(ASSIGNMENT)
Please copy each line of the listing below precisely, excluding the images.

(RECORDS TO PROCESS)
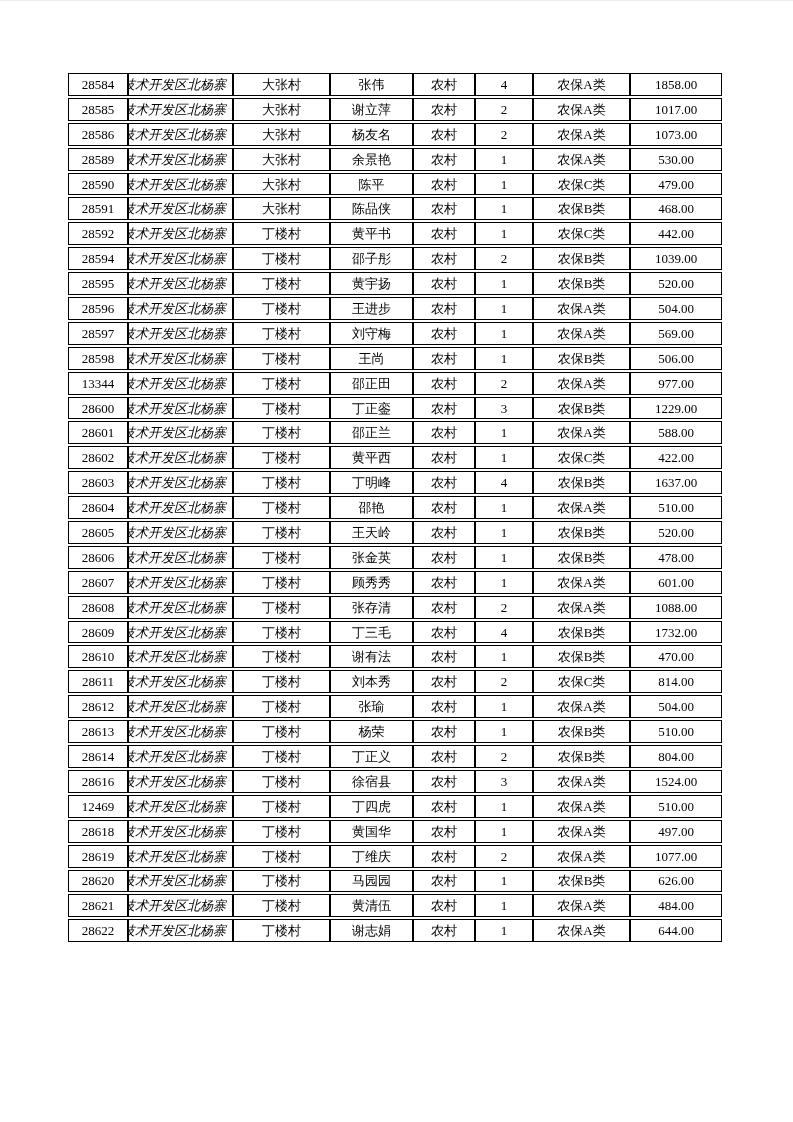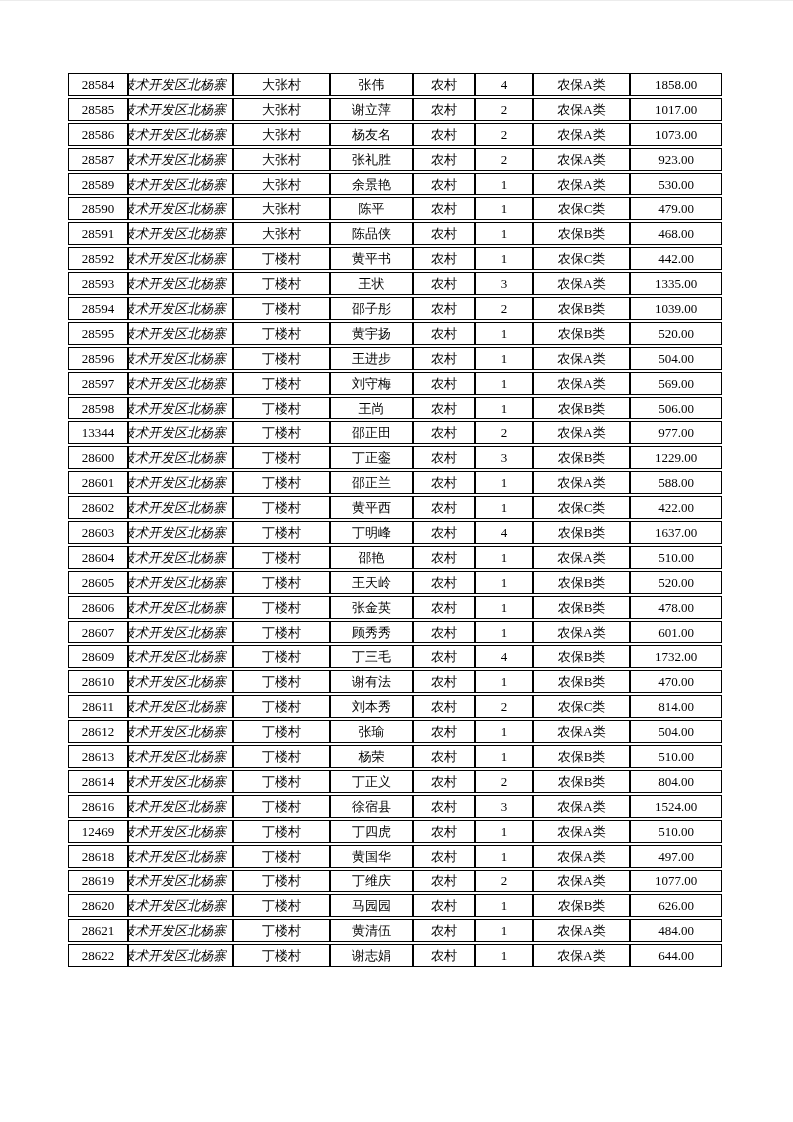--- a/index.html
+++ b/index.html
@@ -97,30 +97,20 @@
           <td class="cell-record-id">28586</td>
           <td class="cell-district"><span class="district-clip">技术开发区北杨寨</span></td>
           <td class="cell-village">大张村</td>
           <td class="cell-person-name">杨友名</td>
           <td class="cell-residence-type">农村</td>
           <td class="cell-household-count">2</td>
           <td class="cell-insurance-category">农保A类</td>
           <td class="cell-amount">1073.00</td>
         </tr>
         <tr>
-          <td class="cell-record-id">28587</td>
-          <td class="cell-district"><span class="district-clip">技术开发区北杨寨</span></td>
-          <td class="cell-village">大张村</td>
-          <td class="cell-person-name">张礼胜</td>
-          <td class="cell-residence-type">农村</td>
-          <td class="cell-household-count">2</td>
-          <td class="cell-insurance-category">农保A类</td>
-          <td class="cell-amount">923.00</td>
-        </tr>
-        <tr>
           <td class="cell-record-id">28589</td>
           <td class="cell-district"><span class="district-clip">技术开发区北杨寨</span></td>
           <td class="cell-village">大张村</td>
           <td class="cell-person-name">余景艳</td>
           <td class="cell-residence-type">农村</td>
           <td class="cell-household-count">1</td>
           <td class="cell-insurance-category">农保A类</td>
           <td class="cell-amount">530.00</td>
         </tr>
         <tr>
@@ -147,30 +137,20 @@
           <td class="cell-record-id">28592</td>
           <td class="cell-district"><span class="district-clip">技术开发区北杨寨</span></td>
           <td class="cell-village">丁楼村</td>
           <td class="cell-person-name">黄平书</td>
           <td class="cell-residence-type">农村</td>
           <td class="cell-household-count">1</td>
           <td class="cell-insurance-category">农保C类</td>
           <td class="cell-amount">442.00</td>
         </tr>
         <tr>
-          <td class="cell-record-id">28593</td>
-          <td class="cell-district"><span class="district-clip">技术开发区北杨寨</span></td>
-          <td class="cell-village">丁楼村</td>
-          <td class="cell-person-name">王状</td>
-          <td class="cell-residence-type">农村</td>
-          <td class="cell-household-count">3</td>
-          <td class="cell-insurance-category">农保A类</td>
-          <td class="cell-amount">1335.00</td>
-        </tr>
-        <tr>
           <td class="cell-record-id">28594</td>
           <td class="cell-district"><span class="district-clip">技术开发区北杨寨</span></td>
           <td class="cell-village">丁楼村</td>
           <td class="cell-person-name">邵子彤</td>
           <td class="cell-residence-type">农村</td>
           <td class="cell-household-count">2</td>
           <td class="cell-insurance-category">农保B类</td>
           <td class="cell-amount">1039.00</td>
         </tr>
         <tr>
@@ -295,20 +275,30 @@
         </tr>
         <tr>
           <td class="cell-record-id">28607</td>
           <td class="cell-district"><span class="district-clip">技术开发区北杨寨</span></td>
           <td class="cell-village">丁楼村</td>
           <td class="cell-person-name">顾秀秀</td>
           <td class="cell-residence-type">农村</td>
           <td class="cell-household-count">1</td>
           <td class="cell-insurance-category">农保A类</td>
           <td class="cell-amount">601.00</td>
+        </tr>
+        <tr>
+          <td class="cell-record-id">28608</td>
+          <td class="cell-district"><span class="district-clip">技术开发区北杨寨</span></td>
+          <td class="cell-village">丁楼村</td>
+          <td class="cell-person-name">张存清</td>
+          <td class="cell-residence-type">农村</td>
+          <td class="cell-household-count">2</td>
+          <td class="cell-insurance-category">农保A类</td>
+          <td class="cell-amount">1088.00</td>
         </tr>
         <tr>
           <td class="cell-record-id">28609</td>
           <td class="cell-district"><span class="district-clip">技术开发区北杨寨</span></td>
           <td class="cell-village">丁楼村</td>
           <td class="cell-person-name">丁三毛</td>
           <td class="cell-residence-type">农村</td>
           <td class="cell-household-count">4</td>
           <td class="cell-insurance-category">农保B类</td>
           <td class="cell-amount">1732.00</td>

(RESULT OF THIS TASK)
--- a/index.html
+++ b/index.html
@@ -97,30 +97,20 @@
           <td class="cell-record-id">28586</td>
           <td class="cell-district"><span class="district-clip">技术开发区北杨寨</span></td>
           <td class="cell-village">大张村</td>
           <td class="cell-person-name">杨友名</td>
           <td class="cell-residence-type">农村</td>
           <td class="cell-household-count">2</td>
           <td class="cell-insurance-category">农保A类</td>
           <td class="cell-amount">1073.00</td>
         </tr>
         <tr>
-          <td class="cell-record-id">28587</td>
-          <td class="cell-district"><span class="district-clip">技术开发区北杨寨</span></td>
-          <td class="cell-village">大张村</td>
-          <td class="cell-person-name">张礼胜</td>
-          <td class="cell-residence-type">农村</td>
-          <td class="cell-household-count">2</td>
-          <td class="cell-insurance-category">农保A类</td>
-          <td class="cell-amount">923.00</td>
-        </tr>
-        <tr>
           <td class="cell-record-id">28589</td>
           <td class="cell-district"><span class="district-clip">技术开发区北杨寨</span></td>
           <td class="cell-village">大张村</td>
           <td class="cell-person-name">余景艳</td>
           <td class="cell-residence-type">农村</td>
           <td class="cell-household-count">1</td>
           <td class="cell-insurance-category">农保A类</td>
           <td class="cell-amount">530.00</td>
         </tr>
         <tr>
@@ -147,30 +137,20 @@
           <td class="cell-record-id">28592</td>
           <td class="cell-district"><span class="district-clip">技术开发区北杨寨</span></td>
           <td class="cell-village">丁楼村</td>
           <td class="cell-person-name">黄平书</td>
           <td class="cell-residence-type">农村</td>
           <td class="cell-household-count">1</td>
           <td class="cell-insurance-category">农保C类</td>
           <td class="cell-amount">442.00</td>
         </tr>
         <tr>
-          <td class="cell-record-id">28593</td>
-          <td class="cell-district"><span class="district-clip">技术开发区北杨寨</span></td>
-          <td class="cell-village">丁楼村</td>
-          <td class="cell-person-name">王状</td>
-          <td class="cell-residence-type">农村</td>
-          <td class="cell-household-count">3</td>
-          <td class="cell-insurance-category">农保A类</td>
-          <td class="cell-amount">1335.00</td>
-        </tr>
-        <tr>
           <td class="cell-record-id">28594</td>
           <td class="cell-district"><span class="district-clip">技术开发区北杨寨</span></td>
           <td class="cell-village">丁楼村</td>
           <td class="cell-person-name">邵子彤</td>
           <td class="cell-residence-type">农村</td>
           <td class="cell-household-count">2</td>
           <td class="cell-insurance-category">农保B类</td>
           <td class="cell-amount">1039.00</td>
         </tr>
         <tr>
@@ -295,20 +275,30 @@
         </tr>
         <tr>
           <td class="cell-record-id">28607</td>
           <td class="cell-district"><span class="district-clip">技术开发区北杨寨</span></td>
           <td class="cell-village">丁楼村</td>
           <td class="cell-person-name">顾秀秀</td>
           <td class="cell-residence-type">农村</td>
           <td class="cell-household-count">1</td>
           <td class="cell-insurance-category">农保A类</td>
           <td class="cell-amount">601.00</td>
+        </tr>
+        <tr>
+          <td class="cell-record-id">28608</td>
+          <td class="cell-district"><span class="district-clip">技术开发区北杨寨</span></td>
+          <td class="cell-village">丁楼村</td>
+          <td class="cell-person-name">张存清</td>
+          <td class="cell-residence-type">农村</td>
+          <td class="cell-household-count">2</td>
+          <td class="cell-insurance-category">农保A类</td>
+          <td class="cell-amount">1088.00</td>
         </tr>
         <tr>
           <td class="cell-record-id">28609</td>
           <td class="cell-district"><span class="district-clip">技术开发区北杨寨</span></td>
           <td class="cell-village">丁楼村</td>
           <td class="cell-person-name">丁三毛</td>
           <td class="cell-residence-type">农村</td>
           <td class="cell-household-count">4</td>
           <td class="cell-insurance-category">农保B类</td>
           <td class="cell-amount">1732.00</td>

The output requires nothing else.